[Given data Boundary: Start]

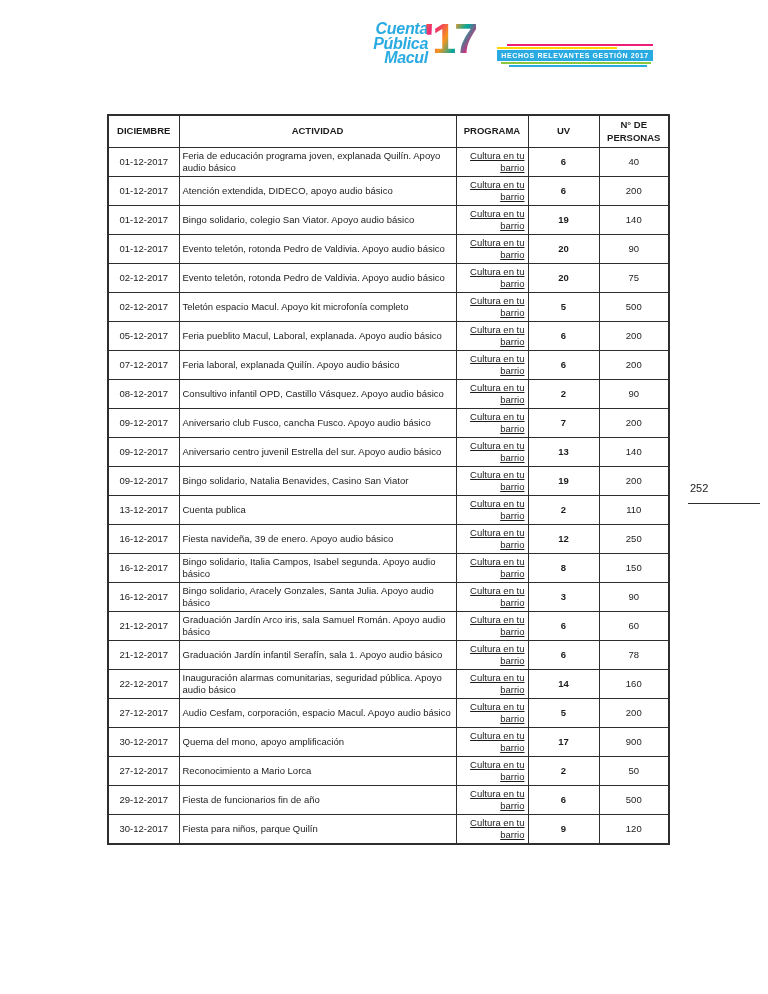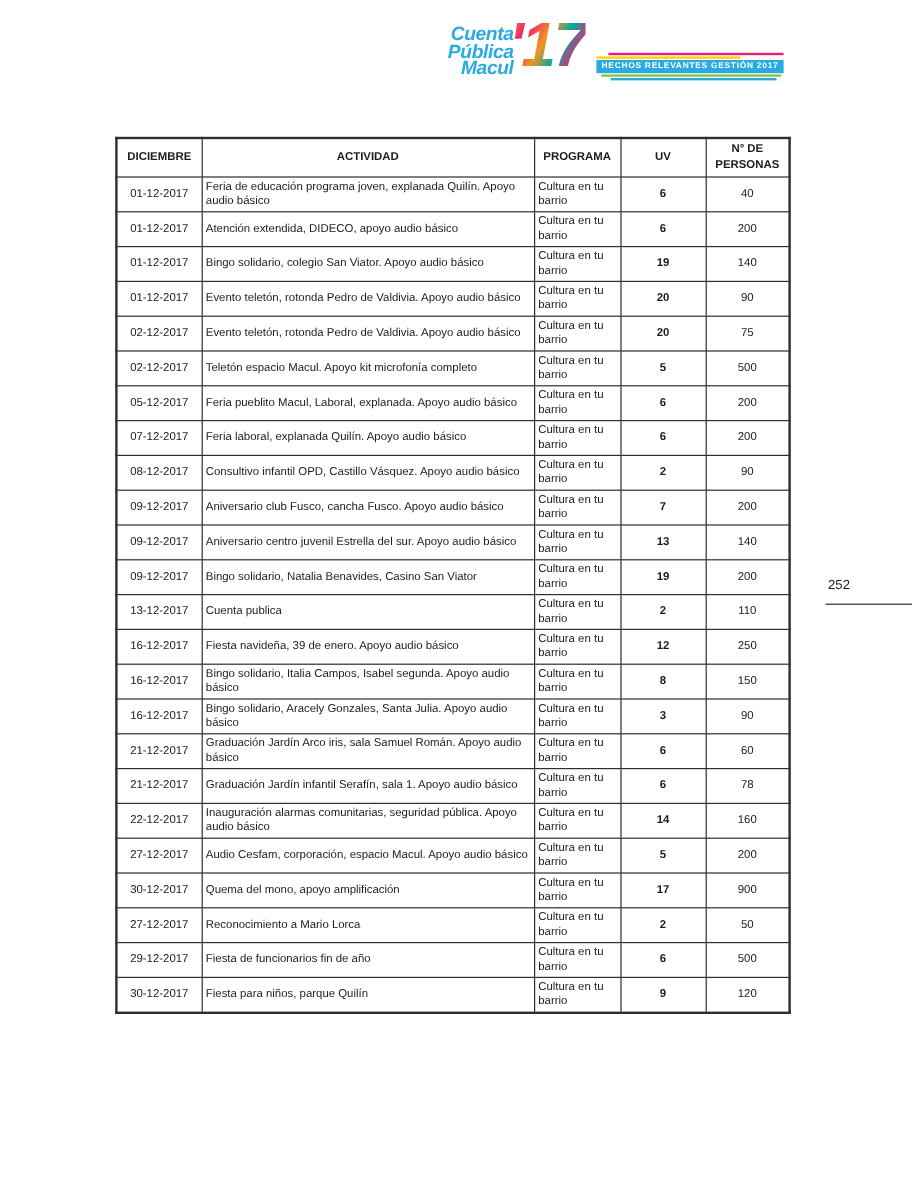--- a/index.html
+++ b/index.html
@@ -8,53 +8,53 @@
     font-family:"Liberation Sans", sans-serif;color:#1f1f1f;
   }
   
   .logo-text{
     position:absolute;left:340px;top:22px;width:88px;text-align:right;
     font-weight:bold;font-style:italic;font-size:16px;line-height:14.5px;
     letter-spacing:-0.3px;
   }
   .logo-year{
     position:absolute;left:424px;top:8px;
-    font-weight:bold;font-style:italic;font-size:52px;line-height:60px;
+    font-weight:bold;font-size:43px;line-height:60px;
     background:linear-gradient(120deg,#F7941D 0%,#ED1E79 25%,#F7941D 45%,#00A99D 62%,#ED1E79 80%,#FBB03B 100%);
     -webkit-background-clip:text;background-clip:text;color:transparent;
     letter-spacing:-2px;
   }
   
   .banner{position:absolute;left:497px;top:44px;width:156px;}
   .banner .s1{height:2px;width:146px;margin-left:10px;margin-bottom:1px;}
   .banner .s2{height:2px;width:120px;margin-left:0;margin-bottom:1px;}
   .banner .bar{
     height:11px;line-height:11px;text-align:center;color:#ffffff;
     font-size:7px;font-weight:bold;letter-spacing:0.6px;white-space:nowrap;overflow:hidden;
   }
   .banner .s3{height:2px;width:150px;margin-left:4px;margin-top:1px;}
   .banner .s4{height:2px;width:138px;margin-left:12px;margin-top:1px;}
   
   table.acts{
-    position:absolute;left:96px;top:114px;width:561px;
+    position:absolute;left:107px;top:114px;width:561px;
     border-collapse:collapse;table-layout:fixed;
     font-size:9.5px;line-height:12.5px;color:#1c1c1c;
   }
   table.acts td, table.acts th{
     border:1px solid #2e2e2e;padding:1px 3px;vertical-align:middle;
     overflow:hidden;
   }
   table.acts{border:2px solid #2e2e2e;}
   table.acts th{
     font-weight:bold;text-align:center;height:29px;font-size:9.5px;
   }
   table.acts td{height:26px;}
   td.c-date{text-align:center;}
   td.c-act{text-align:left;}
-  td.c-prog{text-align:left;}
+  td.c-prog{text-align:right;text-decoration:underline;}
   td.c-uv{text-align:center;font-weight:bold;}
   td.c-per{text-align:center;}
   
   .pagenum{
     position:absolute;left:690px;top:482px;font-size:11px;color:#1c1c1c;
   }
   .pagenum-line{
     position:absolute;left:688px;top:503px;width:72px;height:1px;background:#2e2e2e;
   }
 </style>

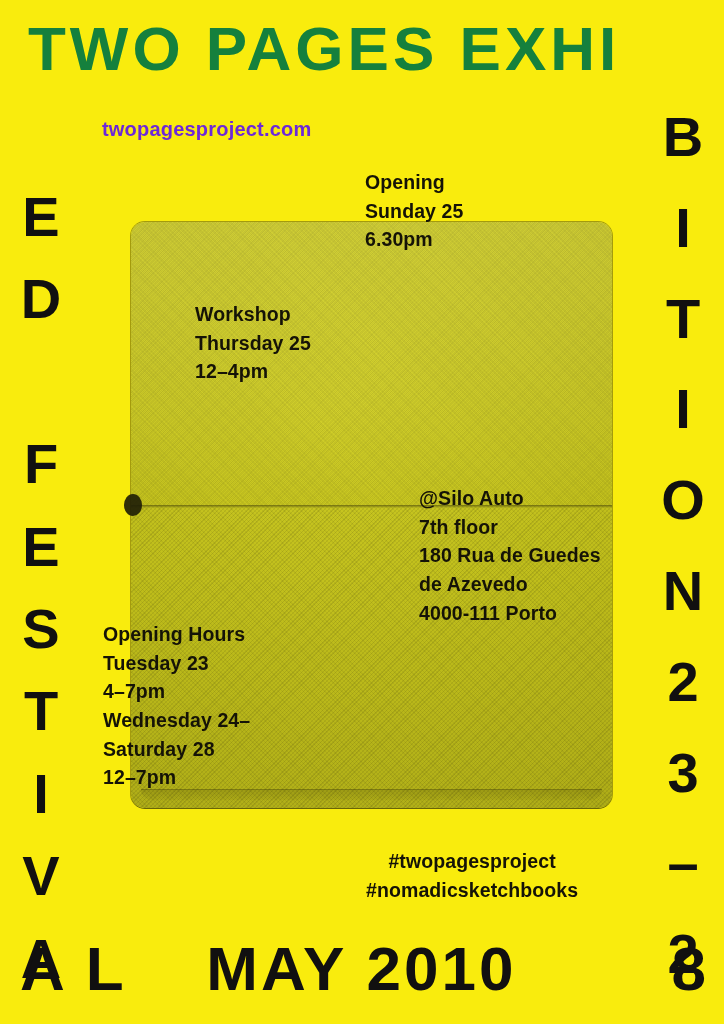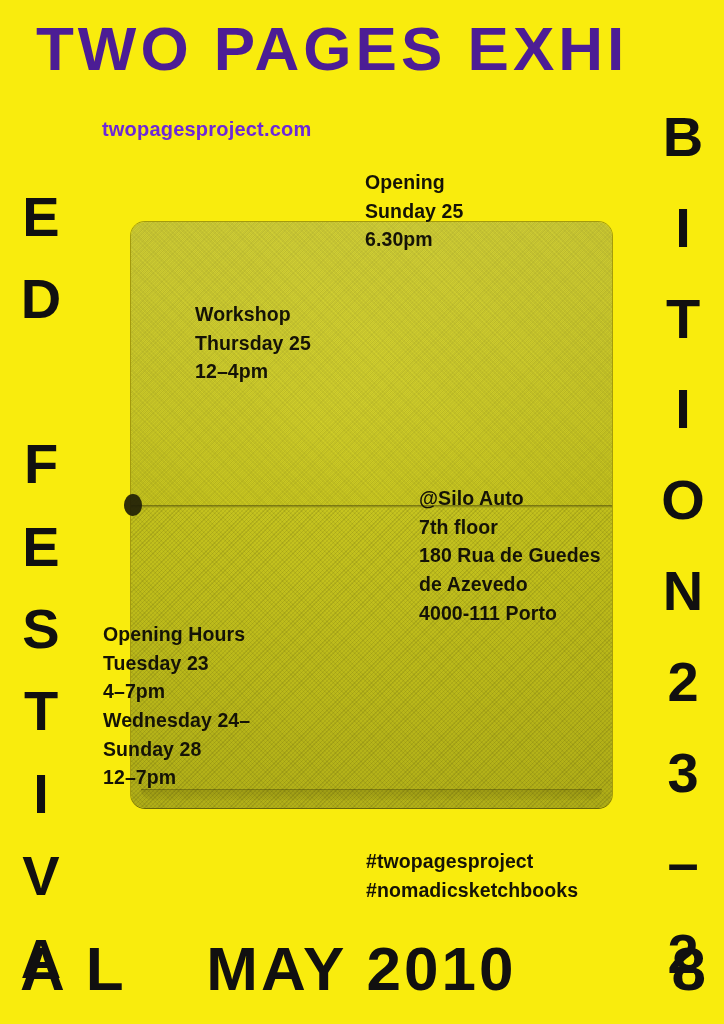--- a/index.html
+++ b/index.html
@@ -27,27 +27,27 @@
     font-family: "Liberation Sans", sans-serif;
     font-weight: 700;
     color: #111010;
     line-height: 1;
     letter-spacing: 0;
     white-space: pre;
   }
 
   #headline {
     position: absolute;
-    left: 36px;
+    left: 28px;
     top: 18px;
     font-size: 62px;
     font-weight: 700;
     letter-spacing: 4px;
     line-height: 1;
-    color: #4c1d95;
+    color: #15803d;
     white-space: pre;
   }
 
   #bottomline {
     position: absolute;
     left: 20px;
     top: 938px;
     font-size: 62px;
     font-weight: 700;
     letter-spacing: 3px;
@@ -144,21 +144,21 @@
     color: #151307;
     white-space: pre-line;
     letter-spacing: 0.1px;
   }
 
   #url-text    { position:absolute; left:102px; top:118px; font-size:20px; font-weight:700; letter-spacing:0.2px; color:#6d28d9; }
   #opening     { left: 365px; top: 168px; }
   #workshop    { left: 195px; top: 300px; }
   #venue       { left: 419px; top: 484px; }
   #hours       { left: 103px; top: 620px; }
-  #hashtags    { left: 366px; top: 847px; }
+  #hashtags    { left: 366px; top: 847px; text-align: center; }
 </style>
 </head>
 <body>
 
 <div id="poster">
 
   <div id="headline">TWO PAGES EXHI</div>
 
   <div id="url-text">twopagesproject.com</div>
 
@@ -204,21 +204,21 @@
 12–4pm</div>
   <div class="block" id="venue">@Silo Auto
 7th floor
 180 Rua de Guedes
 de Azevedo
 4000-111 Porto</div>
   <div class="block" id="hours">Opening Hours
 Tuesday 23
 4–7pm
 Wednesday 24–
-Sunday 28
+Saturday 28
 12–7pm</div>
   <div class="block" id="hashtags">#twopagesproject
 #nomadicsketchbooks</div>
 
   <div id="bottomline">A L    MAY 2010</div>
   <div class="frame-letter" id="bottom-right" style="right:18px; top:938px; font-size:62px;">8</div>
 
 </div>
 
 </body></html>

[Given data Boundary: End]

Work order:
Exactly the lines from the one containing "103px; top: 620px;" through the end of the entries above must be output, and no others.

Task result:
   #hours       { left: 103px; top: 620px; }
-  #hashtags    { left: 366px; top: 847px; }
+  #hashtags    { left: 366px; top: 847px; text-align: center; }
 </style>
 </head>
 <body>
 
 <div id="poster">
 
   <div id="headline">TWO PAGES EXHI</div>
 
   <div id="url-text">twopagesproject.com</div>
 
@@ -204,21 +204,21 @@
 12–4pm</div>
   <div class="block" id="venue">@Silo Auto
 7th floor
 180 Rua de Guedes
 de Azevedo
 4000-111 Porto</div>
   <div class="block" id="hours">Opening Hours
 Tuesday 23
 4–7pm
 Wednesday 24–
-Sunday 28
+Saturday 28
 12–7pm</div>
   <div class="block" id="hashtags">#twopagesproject
 #nomadicsketchbooks</div>
 
   <div id="bottomline">A L    MAY 2010</div>
   <div class="frame-letter" id="bottom-right" style="right:18px; top:938px; font-size:62px;">8</div>
 
 </div>
 
 </body></html>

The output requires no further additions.